[Snowball-discuss] {'p','r','o','b','l','e','m'}
Martin Porter
martin_porter@softhome.net
Fri, 01 Mar 2002 09:32:23 -0700
[to Richard Boulton]
Richard,
I've hit a slight snag in converting strings "abc" to structures
{'a','b','c'}, in the ANSI C generated from Snowball, which is exemplified
by this little program:
#include <stdio.h>
struct among
{ int s_size; /* number of chars in string */
char * s; /* search string */
int substring_i;/* index to longest matching substring */
int result; /* result of the lookup */
int (* function)(void);
};
static struct among A[4] =
{ { 4, "Abcd", 12, 12, 0},
{ 4, "aBcd", 12, 12, 0},
{ 4, "abCd", 12, 12, 0},
{ 4, "abcD", 12, 12, 0}
};
static struct among B[4] =
{ { 4, {'A','b','c','d',0}, 12, 12, 0},
{ 4, {'a','B','c','d',0}, 12, 12, 0},
{ 4, {'a','B','C','d',0}, 12, 12, 0},
{ 4, {'a','b','c','D',0}, 12, 12, 0}
};
main(int argc, char * argv[])
{
printf("%s\n", (A[1]).s);
printf("%s\n", (B[1]).s);
return 0;
}
A[4] has a valid initializer; B[4] does not. It is an oddity of C that
strings are treated differently from the character arrays they represent. B
only gets initialized correctly if the among structure is given as
....
char s[100]; /* wasting space */
....
- very clumsy! And of course no finite upper bound is acceptable here.

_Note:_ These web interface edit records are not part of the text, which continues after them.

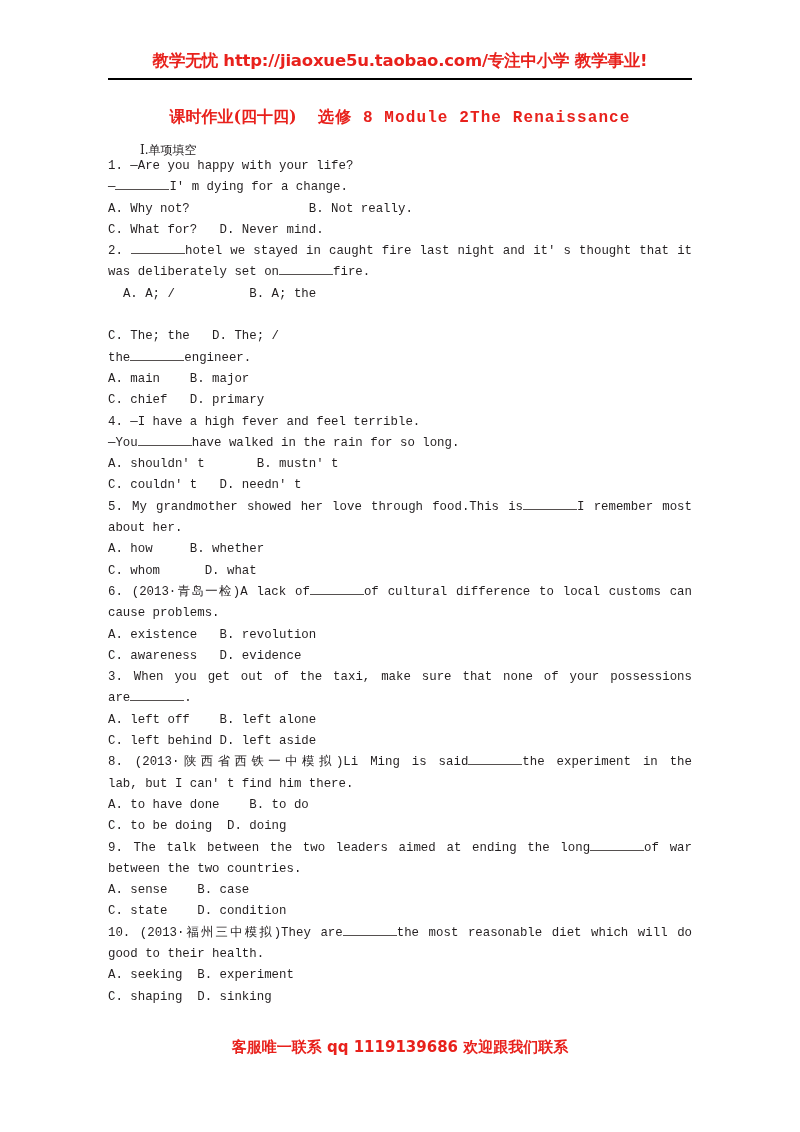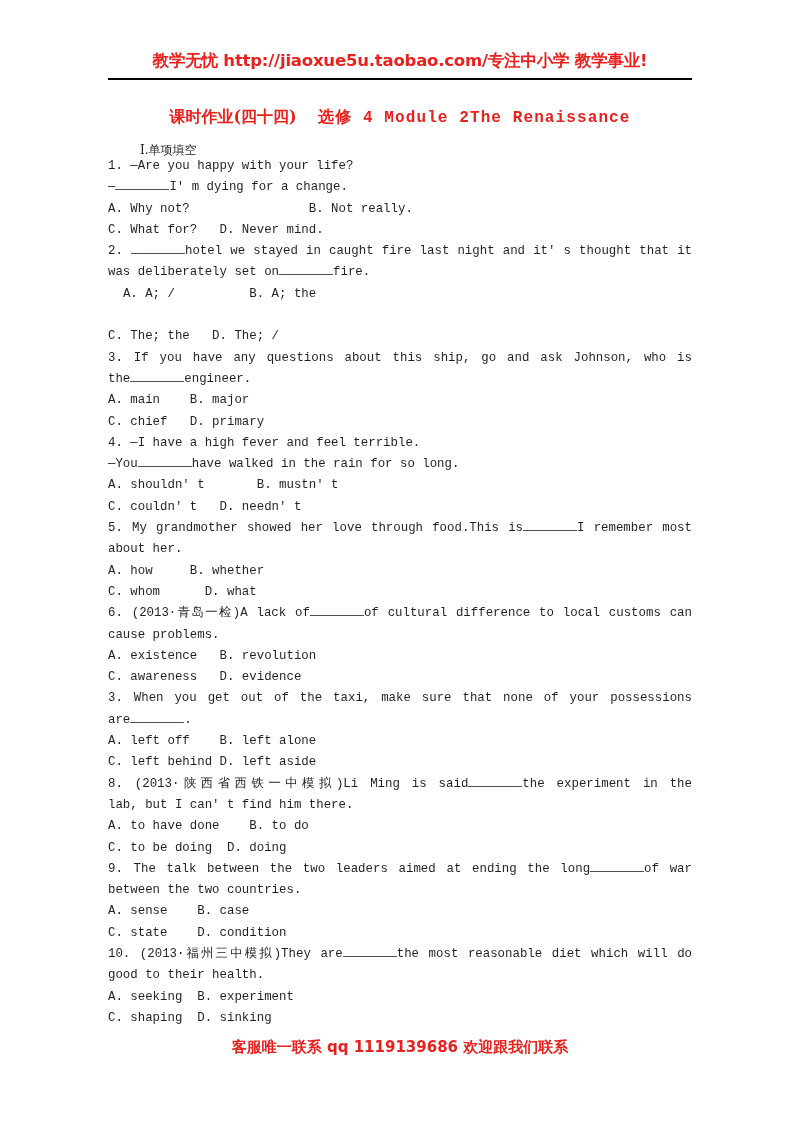--- a/index.html
+++ b/index.html
@@ -141,7 +141,7 @@
   <div class="banner-rule"></div>
 
   <div class="doc-title">
-    <span>课时作业(四十四)</span><span class="t-mono">&nbsp;&nbsp;</span><span class="t-mono">选修 4  Module 2The Renaissance</span>
+    <span>课时作业(四十四)</span><span class="t-mono">&nbsp;&nbsp;</span><span class="t-mono">选修 8  Module 2The Renaissance</span>
   </div>
 
   <div class="section-head">Ⅰ.单项填空</div>

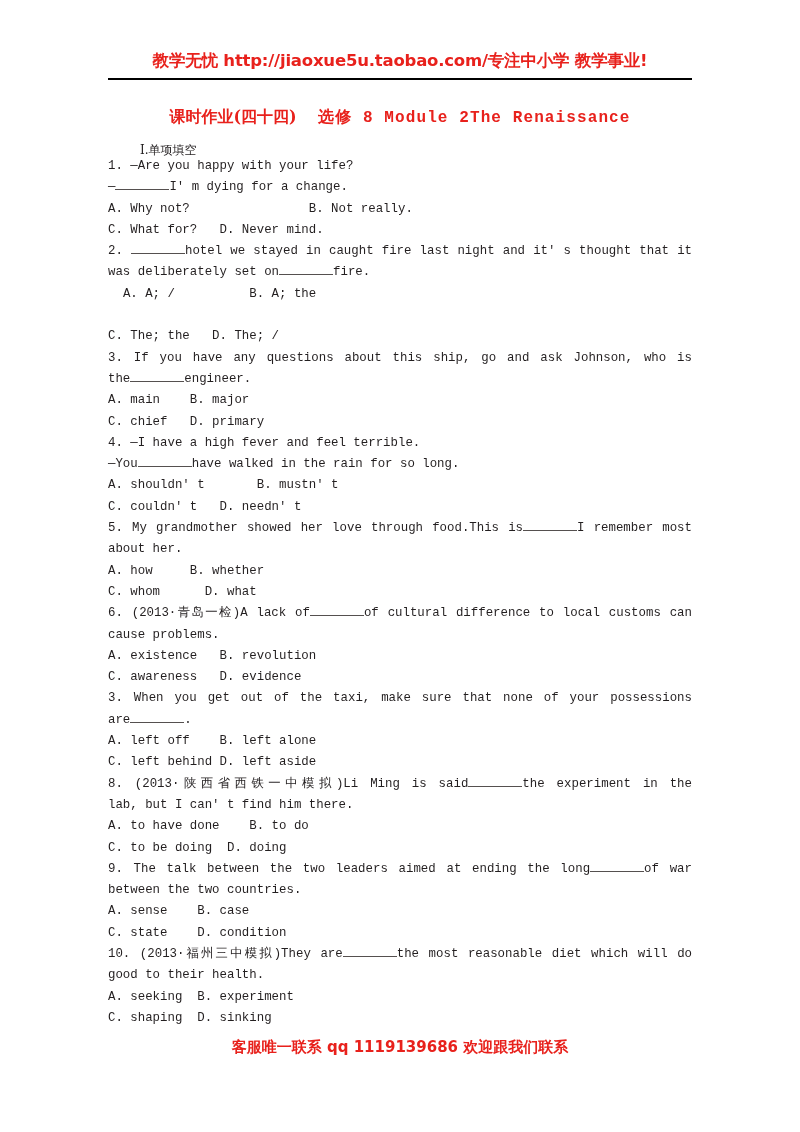--- a/index.html
+++ b/index.html
@@ -164,7 +164,6 @@
     </div>
 
     <div class="q">
-      <div class="line just">3. If you have any questions about this ship, go and ask Johnson, who is</div>
       <div class="line">the<span class="blank w1"></span>engineer.</div>
       <div class="line">A. main    B. major</div>
       <div class="line">C. chief   D. primary</div>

The only solution seems to be to declare all strings in the form
static const symbol string_N[4] = {'a','b','c','d'};
and have a separate initialisation for all the among structures:
A[0].s = string_1;
A[1].s = string_2;
which I can do, but its disappointing that a small extension to Snowball
requires all this reorganisation. The generated code is also much less
attractive of course.
I thought I'd run this by you to make sure I wasn't missing anything
obvious. Assuming not I'll rework the generated ANSI C so that strings "..."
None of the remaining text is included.